• _To do_: Reproduce exactly, and solely, the lines running from the top of the data below through the line with "14px; background: #c6ddab;", both inclusive. Omit pictures.

Source data
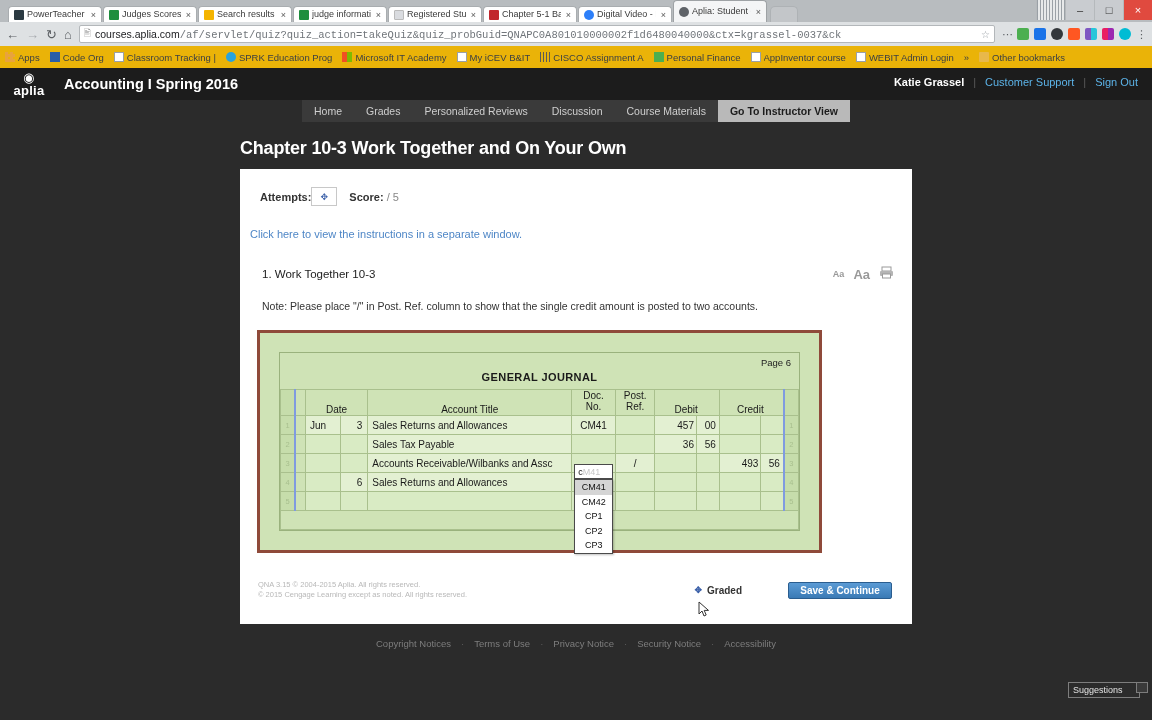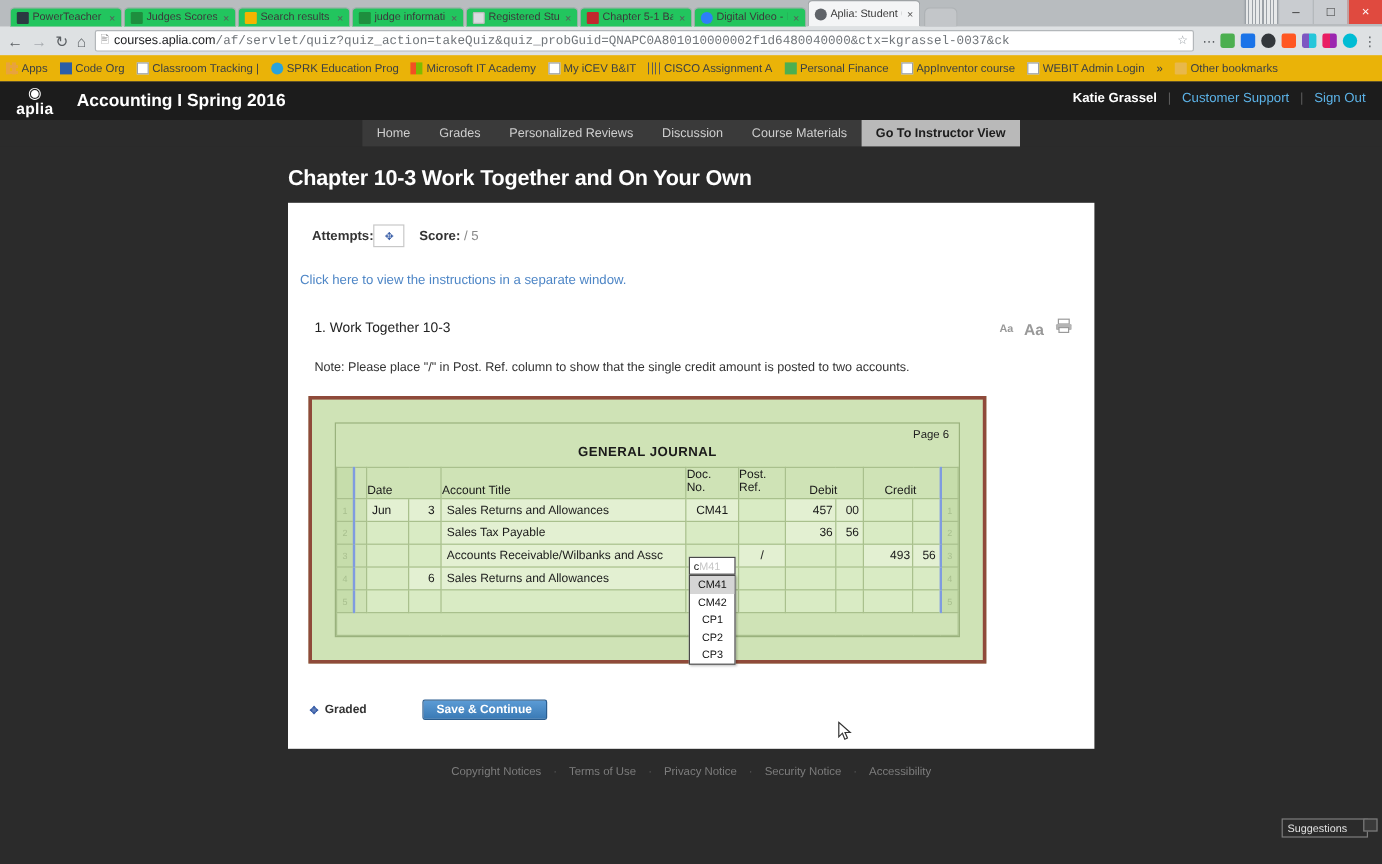--- a/index.html
+++ b/index.html
@@ -18,7 +18,7 @@
     position: relative;
   }
   .tab {
-    height: 16px; width: 94px; background: #22c55e;
+    height: 16px; width: 94px; background: #ffffff;
     display: flex; align-items: center; gap: 3px;
     padding: 0 3px 0 5px; margin-right: 1px;
     border-top-left-radius: 4px; border-top-right-radius: 4px;

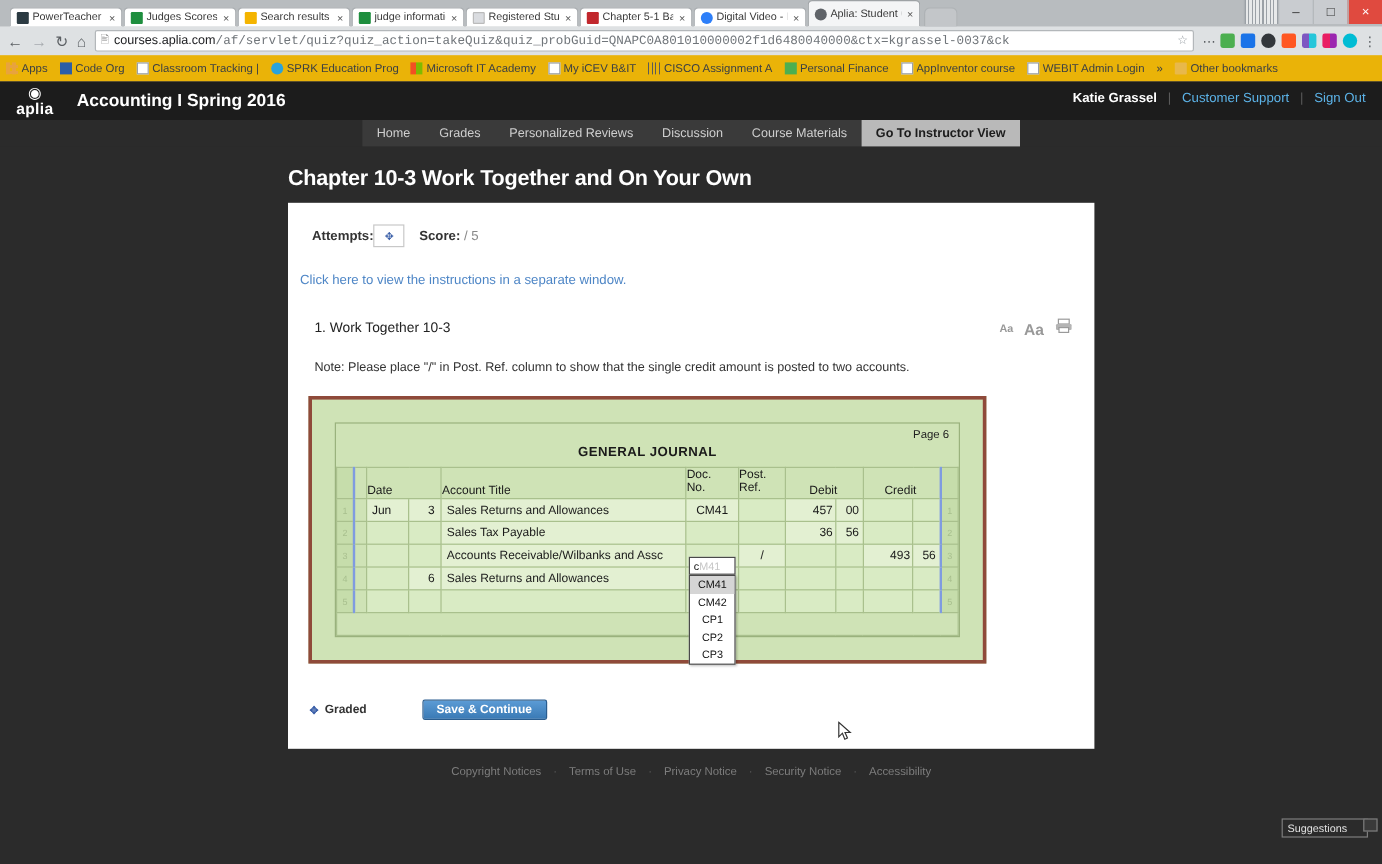--- a/index.html
+++ b/index.html
@@ -129,7 +129,7 @@
   .gj-title { text-align: center; font-size: 11px; font-weight: bold; color: #1a1a1a; letter-spacing: .4px; padding-top: 18px; }
   table.jt { width: 100%; border-collapse: collapse; font-size: 10px; color: #1a1a1a; }
   table.jt td, table.jt th { border: 1px solid #a9c08d; padding: 0; height: 19px; font-weight: normal; }
-  .hdr td { text-align: left; vertical-align: bottom; height: 36px; padding-bottom: 2px; font-size: 10px; }
+  .hdr td { text-align: center; vertical-align: bottom; height: 36px; padding-bottom: 2px; font-size: 10px; }
   .hdr td.two { line-height: 11px; padding-bottom: 3px; }
   .c-rn { width: 14px; background: #c6ddab; color: #a8bf8e; font-size: 7.5px; text-align: center; }
   .c-blank { width: 10px; background: #cfe3b6; border-left: 2px solid #7f9be0 !important; }

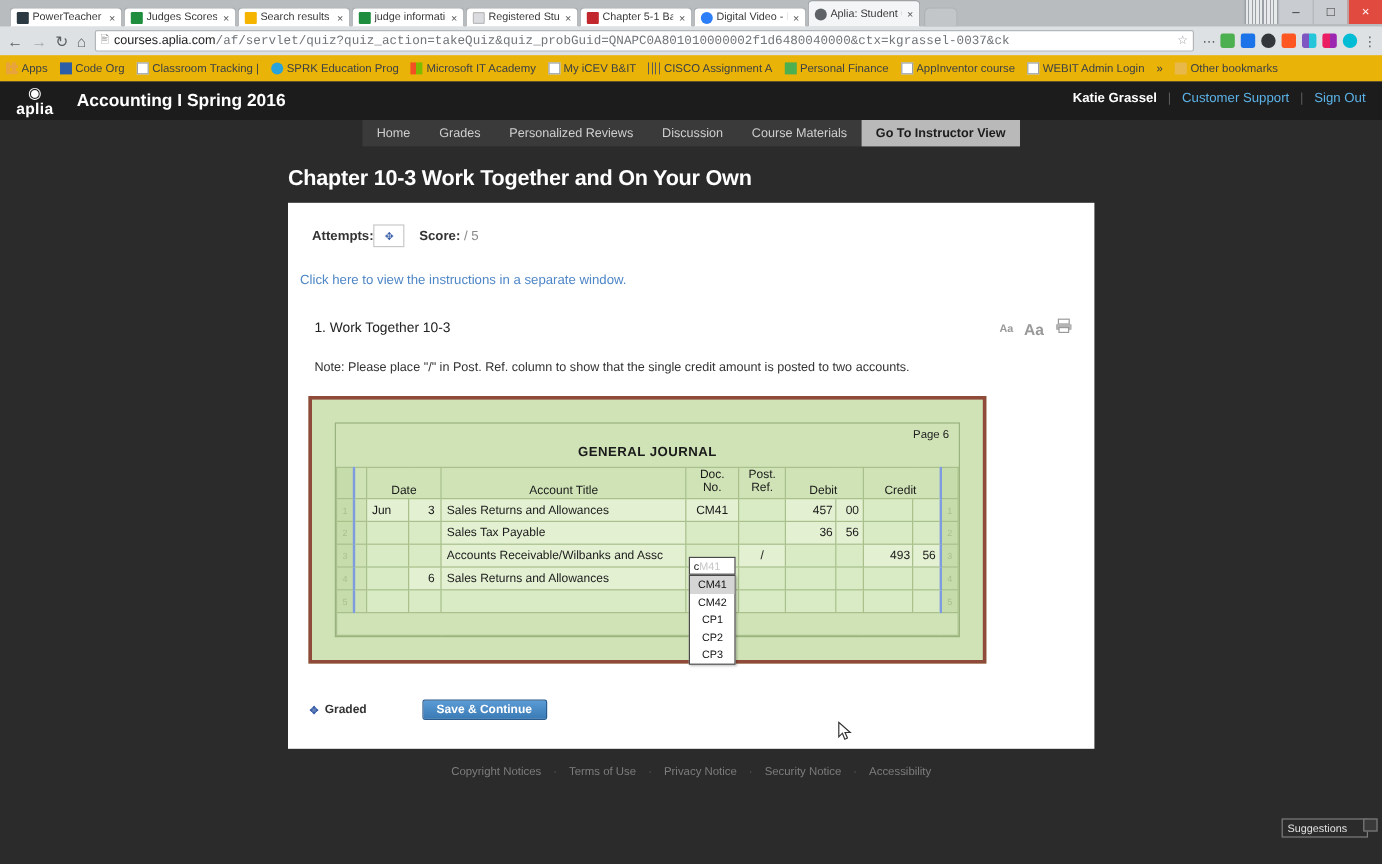--- a/index.html
+++ b/index.html
@@ -516,6 +516,10 @@
         </svg>
 
         <div class="card-foot">
+          <div class="copy">
+            <div>QNA 3.15 © 2004-2015 Aplia. All rights reserved.</div>
+            <div>© 2015 Cengage Learning except as noted. All rights reserved.</div>
+          </div>
           <div class="graded">
             <span class="diamond">✥</span>
             <span>Graded</span>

• _Answer for the task_:
--- a/index.html
+++ b/index.html
@@ -18,7 +18,7 @@
     position: relative;
   }
   .tab {
-    height: 16px; width: 94px; background: #22c55e;
+    height: 16px; width: 94px; background: #ffffff;
     display: flex; align-items: center; gap: 3px;
     padding: 0 3px 0 5px; margin-right: 1px;
     border-top-left-radius: 4px; border-top-right-radius: 4px;

--- a/index.html
+++ b/index.html
@@ -129,7 +129,7 @@
   .gj-title { text-align: center; font-size: 11px; font-weight: bold; color: #1a1a1a; letter-spacing: .4px; padding-top: 18px; }
   table.jt { width: 100%; border-collapse: collapse; font-size: 10px; color: #1a1a1a; }
   table.jt td, table.jt th { border: 1px solid #a9c08d; padding: 0; height: 19px; font-weight: normal; }
-  .hdr td { text-align: left; vertical-align: bottom; height: 36px; padding-bottom: 2px; font-size: 10px; }
+  .hdr td { text-align: center; vertical-align: bottom; height: 36px; padding-bottom: 2px; font-size: 10px; }
   .hdr td.two { line-height: 11px; padding-bottom: 3px; }
   .c-rn { width: 14px; background: #c6ddab; color: #a8bf8e; font-size: 7.5px; text-align: center; }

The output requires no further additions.